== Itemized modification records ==
┌──

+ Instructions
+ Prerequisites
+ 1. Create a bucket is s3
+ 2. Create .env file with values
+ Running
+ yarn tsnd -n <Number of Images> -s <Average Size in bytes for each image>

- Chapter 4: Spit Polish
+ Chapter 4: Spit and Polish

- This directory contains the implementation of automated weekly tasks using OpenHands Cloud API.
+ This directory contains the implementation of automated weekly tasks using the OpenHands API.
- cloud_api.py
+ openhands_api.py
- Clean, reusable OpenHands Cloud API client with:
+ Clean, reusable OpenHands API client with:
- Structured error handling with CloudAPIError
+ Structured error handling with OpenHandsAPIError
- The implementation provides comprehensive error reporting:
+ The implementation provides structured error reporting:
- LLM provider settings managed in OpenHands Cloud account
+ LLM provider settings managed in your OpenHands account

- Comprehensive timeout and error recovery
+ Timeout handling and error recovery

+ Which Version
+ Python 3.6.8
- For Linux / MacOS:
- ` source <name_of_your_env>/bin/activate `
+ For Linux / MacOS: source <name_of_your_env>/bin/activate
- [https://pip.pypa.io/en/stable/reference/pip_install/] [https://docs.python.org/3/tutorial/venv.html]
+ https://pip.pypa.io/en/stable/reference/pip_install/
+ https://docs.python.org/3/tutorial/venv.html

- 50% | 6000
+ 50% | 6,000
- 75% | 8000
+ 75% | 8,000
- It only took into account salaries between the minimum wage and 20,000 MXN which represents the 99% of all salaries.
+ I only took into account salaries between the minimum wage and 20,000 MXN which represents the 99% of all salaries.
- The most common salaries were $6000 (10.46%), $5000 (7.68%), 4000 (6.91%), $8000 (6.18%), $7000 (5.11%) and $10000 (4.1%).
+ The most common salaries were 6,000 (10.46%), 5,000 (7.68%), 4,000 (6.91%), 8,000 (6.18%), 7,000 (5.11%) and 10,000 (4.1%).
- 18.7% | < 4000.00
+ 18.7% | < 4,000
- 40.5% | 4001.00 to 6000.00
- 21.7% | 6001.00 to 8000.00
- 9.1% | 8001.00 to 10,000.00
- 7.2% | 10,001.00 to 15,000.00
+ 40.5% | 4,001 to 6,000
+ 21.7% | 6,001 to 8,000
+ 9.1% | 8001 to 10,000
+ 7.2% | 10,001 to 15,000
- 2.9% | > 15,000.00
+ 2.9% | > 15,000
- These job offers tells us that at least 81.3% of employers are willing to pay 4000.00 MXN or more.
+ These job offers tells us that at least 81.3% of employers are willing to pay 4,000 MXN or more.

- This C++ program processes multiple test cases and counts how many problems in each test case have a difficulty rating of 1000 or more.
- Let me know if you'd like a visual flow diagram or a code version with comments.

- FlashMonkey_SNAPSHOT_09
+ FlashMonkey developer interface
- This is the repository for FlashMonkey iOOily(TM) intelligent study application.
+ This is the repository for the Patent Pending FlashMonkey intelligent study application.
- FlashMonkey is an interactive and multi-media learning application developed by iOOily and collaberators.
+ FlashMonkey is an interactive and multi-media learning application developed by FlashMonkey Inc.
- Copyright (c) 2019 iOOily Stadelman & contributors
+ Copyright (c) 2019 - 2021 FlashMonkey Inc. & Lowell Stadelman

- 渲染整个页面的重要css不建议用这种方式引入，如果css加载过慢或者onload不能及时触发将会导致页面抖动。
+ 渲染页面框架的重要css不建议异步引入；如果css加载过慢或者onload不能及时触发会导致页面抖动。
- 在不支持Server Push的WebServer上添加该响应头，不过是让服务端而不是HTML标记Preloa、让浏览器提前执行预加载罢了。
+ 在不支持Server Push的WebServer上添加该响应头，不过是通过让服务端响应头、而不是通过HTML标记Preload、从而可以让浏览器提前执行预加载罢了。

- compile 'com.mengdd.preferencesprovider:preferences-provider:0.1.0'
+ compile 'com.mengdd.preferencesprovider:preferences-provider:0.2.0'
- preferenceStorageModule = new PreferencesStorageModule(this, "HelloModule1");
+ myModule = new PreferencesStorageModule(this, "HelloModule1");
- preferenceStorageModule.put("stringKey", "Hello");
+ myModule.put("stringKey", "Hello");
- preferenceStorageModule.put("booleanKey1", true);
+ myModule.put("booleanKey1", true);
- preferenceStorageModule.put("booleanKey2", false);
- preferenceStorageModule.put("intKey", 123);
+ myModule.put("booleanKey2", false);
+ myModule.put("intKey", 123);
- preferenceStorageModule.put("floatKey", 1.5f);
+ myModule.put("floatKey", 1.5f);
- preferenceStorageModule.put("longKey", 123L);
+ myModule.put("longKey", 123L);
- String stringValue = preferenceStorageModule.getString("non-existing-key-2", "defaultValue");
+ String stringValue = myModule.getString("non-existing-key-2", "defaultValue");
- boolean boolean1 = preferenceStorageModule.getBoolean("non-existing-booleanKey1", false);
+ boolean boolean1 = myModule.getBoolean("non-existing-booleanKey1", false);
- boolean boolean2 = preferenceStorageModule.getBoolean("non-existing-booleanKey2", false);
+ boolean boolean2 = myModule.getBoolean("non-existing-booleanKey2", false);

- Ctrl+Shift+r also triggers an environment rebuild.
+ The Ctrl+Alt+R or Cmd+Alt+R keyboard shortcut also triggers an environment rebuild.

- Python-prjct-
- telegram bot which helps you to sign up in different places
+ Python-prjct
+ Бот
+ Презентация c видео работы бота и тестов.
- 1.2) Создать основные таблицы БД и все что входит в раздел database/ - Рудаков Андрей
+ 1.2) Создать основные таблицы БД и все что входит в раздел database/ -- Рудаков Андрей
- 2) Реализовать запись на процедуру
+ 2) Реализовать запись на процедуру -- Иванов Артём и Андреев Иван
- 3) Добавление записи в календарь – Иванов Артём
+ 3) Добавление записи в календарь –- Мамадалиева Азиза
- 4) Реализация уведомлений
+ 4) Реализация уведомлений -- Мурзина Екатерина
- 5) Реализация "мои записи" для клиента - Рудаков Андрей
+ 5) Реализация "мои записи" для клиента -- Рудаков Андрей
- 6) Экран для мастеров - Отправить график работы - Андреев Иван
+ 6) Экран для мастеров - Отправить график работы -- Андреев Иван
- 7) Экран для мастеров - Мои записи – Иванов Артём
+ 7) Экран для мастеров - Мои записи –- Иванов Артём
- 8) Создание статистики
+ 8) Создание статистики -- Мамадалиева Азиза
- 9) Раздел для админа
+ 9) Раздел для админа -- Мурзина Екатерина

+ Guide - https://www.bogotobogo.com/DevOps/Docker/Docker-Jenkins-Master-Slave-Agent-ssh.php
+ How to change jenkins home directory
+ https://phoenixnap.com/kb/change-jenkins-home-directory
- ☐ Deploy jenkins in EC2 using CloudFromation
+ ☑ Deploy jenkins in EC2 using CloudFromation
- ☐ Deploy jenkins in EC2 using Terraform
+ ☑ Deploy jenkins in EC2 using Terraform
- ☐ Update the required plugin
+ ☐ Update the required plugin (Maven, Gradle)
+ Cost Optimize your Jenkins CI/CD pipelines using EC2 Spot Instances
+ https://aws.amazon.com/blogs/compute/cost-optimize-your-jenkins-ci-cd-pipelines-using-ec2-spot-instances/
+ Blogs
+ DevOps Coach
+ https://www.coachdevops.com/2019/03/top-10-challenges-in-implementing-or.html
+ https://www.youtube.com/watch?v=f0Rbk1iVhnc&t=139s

└──

== AIM OF THE EXERCISE ==
Each entry, exactly as written, should be set down once more.

== SOLUTION TO THIS EXERCISE ==
+ Instructions
+ Prerequisites
+ 1. Create a bucket is s3
+ 2. Create .env file with values
+ Running
+ yarn tsnd -n <Number of Images> -s <Average Size in bytes for each image>

- Chapter 4: Spit Polish
+ Chapter 4: Spit and Polish

- This directory contains the implementation of automated weekly tasks using OpenHands Cloud API.
+ This directory contains the implementation of automated weekly tasks using the OpenHands API.
- cloud_api.py
+ openhands_api.py
- Clean, reusable OpenHands Cloud API client with:
+ Clean, reusable OpenHands API client with:
- Structured error handling with CloudAPIError
+ Structured error handling with OpenHandsAPIError
- The implementation provides comprehensive error reporting:
+ The implementation provides structured error reporting:
- LLM provider settings managed in OpenHands Cloud account
+ LLM provider settings managed in your OpenHands account

- Comprehensive timeout and error recovery
+ Timeout handling and error recovery

+ Which Version
+ Python 3.6.8
- For Linux / MacOS:
- ` source <name_of_your_env>/bin/activate `
+ For Linux / MacOS: source <name_of_your_env>/bin/activate
- [https://pip.pypa.io/en/stable/reference/pip_install/] [https://docs.python.org/3/tutorial/venv.html]
+ https://pip.pypa.io/en/stable/reference/pip_install/
+ https://docs.python.org/3/tutorial/venv.html

- 50% | 6000
+ 50% | 6,000
- 75% | 8000
+ 75% | 8,000
- It only took into account salaries between the minimum wage and 20,000 MXN which represents the 99% of all salaries.
+ I only took into account salaries between the minimum wage and 20,000 MXN which represents the 99% of all salaries.
- The most common salaries were $6000 (10.46%), $5000 (7.68%), 4000 (6.91%), $8000 (6.18%), $7000 (5.11%) and $10000 (4.1%).
+ The most common salaries were 6,000 (10.46%), 5,000 (7.68%), 4,000 (6.91%), 8,000 (6.18%), 7,000 (5.11%) and 10,000 (4.1%).
- 18.7% | < 4000.00
+ 18.7% | < 4,000
- 40.5% | 4001.00 to 6000.00
- 21.7% | 6001.00 to 8000.00
- 9.1% | 8001.00 to 10,000.00
- 7.2% | 10,001.00 to 15,000.00
+ 40.5% | 4,001 to 6,000
+ 21.7% | 6,001 to 8,000
+ 9.1% | 8001 to 10,000
+ 7.2% | 10,001 to 15,000
- 2.9% | > 15,000.00
+ 2.9% | > 15,000
- These job offers tells us that at least 81.3% of employers are willing to pay 4000.00 MXN or more.
+ These job offers tells us that at least 81.3% of employers are willing to pay 4,000 MXN or more.

- This C++ program processes multiple test cases and counts how many problems in each test case have a difficulty rating of 1000 or more.
- Let me know if you'd like a visual flow diagram or a code version with comments.

- FlashMonkey_SNAPSHOT_09
+ FlashMonkey developer interface
- This is the repository for FlashMonkey iOOily(TM) intelligent study application.
+ This is the repository for the Patent Pending FlashMonkey intelligent study application.
- FlashMonkey is an interactive and multi-media learning application developed by iOOily and collaberators.
+ FlashMonkey is an interactive and multi-media learning application developed by FlashMonkey Inc.
- Copyright (c) 2019 iOOily Stadelman & contributors
+ Copyright (c) 2019 - 2021 FlashMonkey Inc. & Lowell Stadelman

- 渲染整个页面的重要css不建议用这种方式引入，如果css加载过慢或者onload不能及时触发将会导致页面抖动。
+ 渲染页面框架的重要css不建议异步引入；如果css加载过慢或者onload不能及时触发会导致页面抖动。
- 在不支持Server Push的WebServer上添加该响应头，不过是让服务端而不是HTML标记Preloa、让浏览器提前执行预加载罢了。
+ 在不支持Server Push的WebServer上添加该响应头，不过是通过让服务端响应头、而不是通过HTML标记Preload、从而可以让浏览器提前执行预加载罢了。

- compile 'com.mengdd.preferencesprovider:preferences-provider:0.1.0'
+ compile 'com.mengdd.preferencesprovider:preferences-provider:0.2.0'
- preferenceStorageModule = new PreferencesStorageModule(this, "HelloModule1");
+ myModule = new PreferencesStorageModule(this, "HelloModule1");
- preferenceStorageModule.put("stringKey", "Hello");
+ myModule.put("stringKey", "Hello");
- preferenceStorageModule.put("booleanKey1", true);
+ myModule.put("booleanKey1", true);
- preferenceStorageModule.put("booleanKey2", false);
- preferenceStorageModule.put("intKey", 123);
+ myModule.put("booleanKey2", false);
+ myModule.put("intKey", 123);
- preferenceStorageModule.put("floatKey", 1.5f);
+ myModule.put("floatKey", 1.5f);
- preferenceStorageModule.put("longKey", 123L);
+ myModule.put("longKey", 123L);
- String stringValue = preferenceStorageModule.getString("non-existing-key-2", "defaultValue");
+ String stringValue = myModule.getString("non-existing-key-2", "defaultValue");
- boolean boolean1 = preferenceStorageModule.getBoolean("non-existing-booleanKey1", false);
+ boolean boolean1 = myModule.getBoolean("non-existing-booleanKey1", false);
- boolean boolean2 = preferenceStorageModule.getBoolean("non-existing-booleanKey2", false);
+ boolean boolean2 = myModule.getBoolean("non-existing-booleanKey2", false);

- Ctrl+Shift+r also triggers an environment rebuild.
+ The Ctrl+Alt+R or Cmd+Alt+R keyboard shortcut also triggers an environment rebuild.

- Python-prjct-
- telegram bot which helps you to sign up in different places
+ Python-prjct
+ Бот
+ Презентация c видео работы бота и тестов.
- 1.2) Создать основные таблицы БД и все что входит в раздел database/ - Рудаков Андрей
+ 1.2) Создать основные таблицы БД и все что входит в раздел database/ -- Рудаков Андрей
- 2) Реализовать запись на процедуру
+ 2) Реализовать запись на процедуру -- Иванов Артём и Андреев Иван
- 3) Добавление записи в календарь – Иванов Артём
+ 3) Добавление записи в календарь –- Мамадалиева Азиза
- 4) Реализация уведомлений
+ 4) Реализация уведомлений -- Мурзина Екатерина
- 5) Реализация "мои записи" для клиента - Рудаков Андрей
+ 5) Реализация "мои записи" для клиента -- Рудаков Андрей
- 6) Экран для мастеров - Отправить график работы - Андреев Иван
+ 6) Экран для мастеров - Отправить график работы -- Андреев Иван
- 7) Экран для мастеров - Мои записи – Иванов Артём
+ 7) Экран для мастеров - Мои записи –- Иванов Артём
- 8) Создание статистики
+ 8) Создание статистики -- Мамадалиева Азиза
- 9) Раздел для админа
+ 9) Раздел для админа -- Мурзина Екатерина

+ Guide - https://www.bogotobogo.com/DevOps/Docker/Docker-Jenkins-Master-Slave-Agent-ssh.php
+ How to change jenkins home directory
+ https://phoenixnap.com/kb/change-jenkins-home-directory
- ☐ Deploy jenkins in EC2 using CloudFromation
+ ☑ Deploy jenkins in EC2 using CloudFromation
- ☐ Deploy jenkins in EC2 using Terraform
+ ☑ Deploy jenkins in EC2 using Terraform
- ☐ Update the required plugin
+ ☐ Update the required plugin (Maven, Gradle)
+ Cost Optimize your Jenkins CI/CD pipelines using EC2 Spot Instances
+ https://aws.amazon.com/blogs/compute/cost-optimize-your-jenkins-ci-cd-pipelines-using-ec2-spot-instances/
+ Blogs
+ DevOps Coach
+ https://www.coachdevops.com/2019/03/top-10-challenges-in-implementing-or.html
+ https://www.youtube.com/watch?v=f0Rbk1iVhnc&t=139s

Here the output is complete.